Assignment -
In the copy you make, keep each entry exactly as it is and leave out all images.

Data under study -
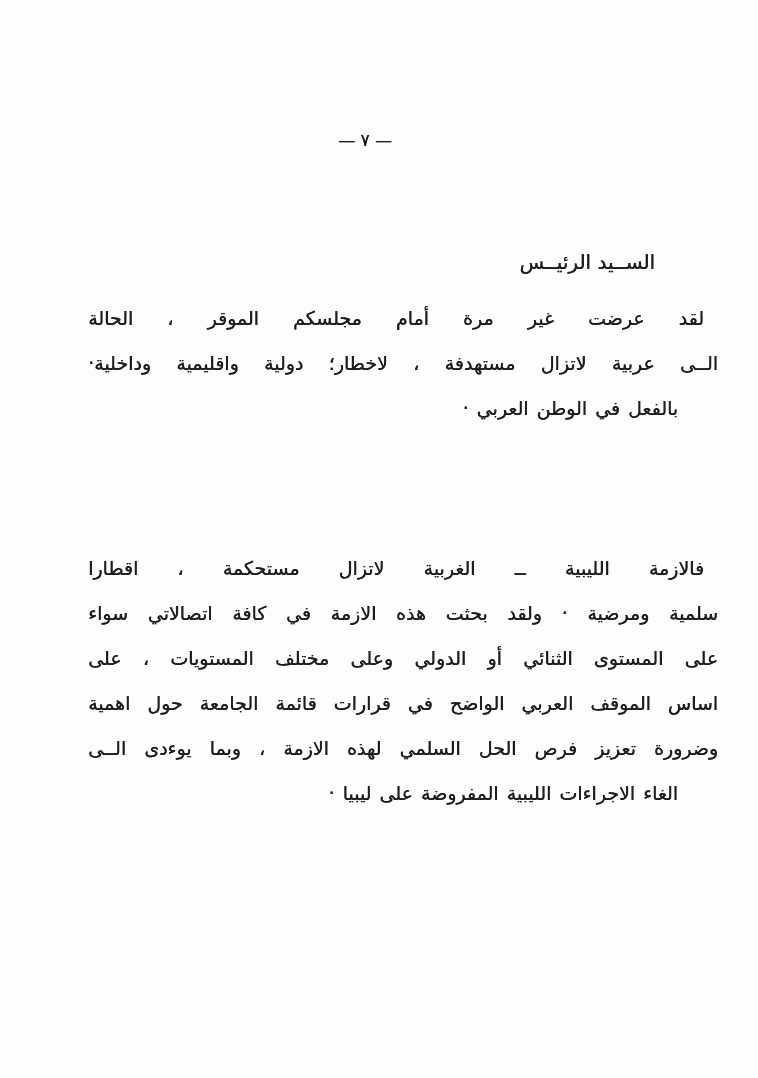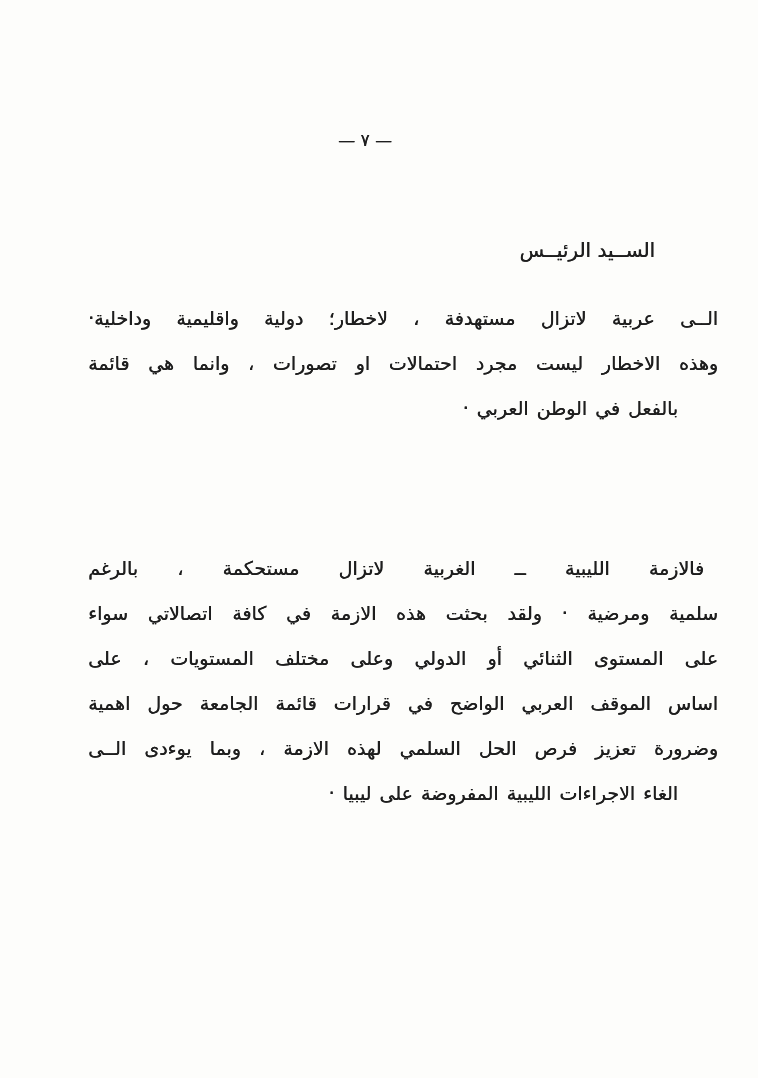--- a/index.html
+++ b/index.html
@@ -22,21 +22,21 @@
     top: 130px;
     left: 0;
     width: 730px;
     text-align: center;
     font-size: 17px;
     letter-spacing: 3px;
     direction: rtl;
   }
   .doc-heading {
     position: absolute;
-    top: 238px;
+    top: 250px;
     right: 103px;
     font-size: 20px;
     direction: rtl;
     white-space: nowrap;
   }
   .para {
     position: absolute;
     left: 88px;
     width: 630px;
     direction: rtl;
@@ -61,27 +61,27 @@
 </head>
 <body>
 
 <div class="page">
 
   <div class="page-number">— ٧ —</div>
 
   <div class="doc-heading">الســيد الرئيــس</div>
 
   <div class="para para-1">
+    <div class="line first">لقد عرضت غير مرة أمام مجلسكم الموقر ، الحالة</div>
     <div class="line">الــى عربية لاتزال مستهدفة ، لاخطار؛ دولية واقليمية وداخلية·</div>
-    <div class="line">وهذه الاخطار ليست مجرد احتمالات او تصورات ، وانما هي قائمة</div>
     <div class="line last">بالفعل في الوطن العربي ·</div>
   </div>
 
   <div class="para para-2">
-    <div class="line first">فالازمة الليبية ــ الغربية لاتزال مستحكمة ، بالرغم</div>
+    <div class="line first">فالازمة الليبية ــ الغربية لاتزال مستحكمة ، اقطارا</div>
     <div class="line">سلمية ومرضية · ولقد بحثت هذه الازمة في كافة اتصالاتي سواء</div>
     <div class="line">على المستوى الثنائي أو الدولي وعلى مختلف المستويات ، على</div>
     <div class="line">اساس الموقف العربي الواضح في قرارات قائمة الجامعة حول اهمية</div>
     <div class="line">وضرورة تعزيز فرص الحل السلمي لهذه الازمة ، وبما يوءدى الــى</div>
     <div class="line last">الغاء الاجراءات الليبية المفروضة على ليبيا ·</div>
   </div>
 
 </div>
 
 </body></html>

Output of the task -
--- a/index.html
+++ b/index.html
@@ -22,21 +22,21 @@
     top: 130px;
     left: 0;
     width: 730px;
     text-align: center;
     font-size: 17px;
     letter-spacing: 3px;
     direction: rtl;
   }
   .doc-heading {
     position: absolute;
-    top: 238px;
+    top: 250px;
     right: 103px;
     font-size: 20px;
     direction: rtl;
     white-space: nowrap;
   }
   .para {
     position: absolute;
     left: 88px;
     width: 630px;
     direction: rtl;
@@ -61,27 +61,27 @@
 </head>
 <body>
 
 <div class="page">
 
   <div class="page-number">— ٧ —</div>
 
   <div class="doc-heading">الســيد الرئيــس</div>
 
   <div class="para para-1">
+    <div class="line first">لقد عرضت غير مرة أمام مجلسكم الموقر ، الحالة</div>
     <div class="line">الــى عربية لاتزال مستهدفة ، لاخطار؛ دولية واقليمية وداخلية·</div>
-    <div class="line">وهذه الاخطار ليست مجرد احتمالات او تصورات ، وانما هي قائمة</div>
     <div class="line last">بالفعل في الوطن العربي ·</div>
   </div>
 
   <div class="para para-2">
-    <div class="line first">فالازمة الليبية ــ الغربية لاتزال مستحكمة ، بالرغم</div>
+    <div class="line first">فالازمة الليبية ــ الغربية لاتزال مستحكمة ، اقطارا</div>
     <div class="line">سلمية ومرضية · ولقد بحثت هذه الازمة في كافة اتصالاتي سواء</div>
     <div class="line">على المستوى الثنائي أو الدولي وعلى مختلف المستويات ، على</div>
     <div class="line">اساس الموقف العربي الواضح في قرارات قائمة الجامعة حول اهمية</div>
     <div class="line">وضرورة تعزيز فرص الحل السلمي لهذه الازمة ، وبما يوءدى الــى</div>
     <div class="line last">الغاء الاجراءات الليبية المفروضة على ليبيا ·</div>
   </div>
 
 </div>
 
 </body></html>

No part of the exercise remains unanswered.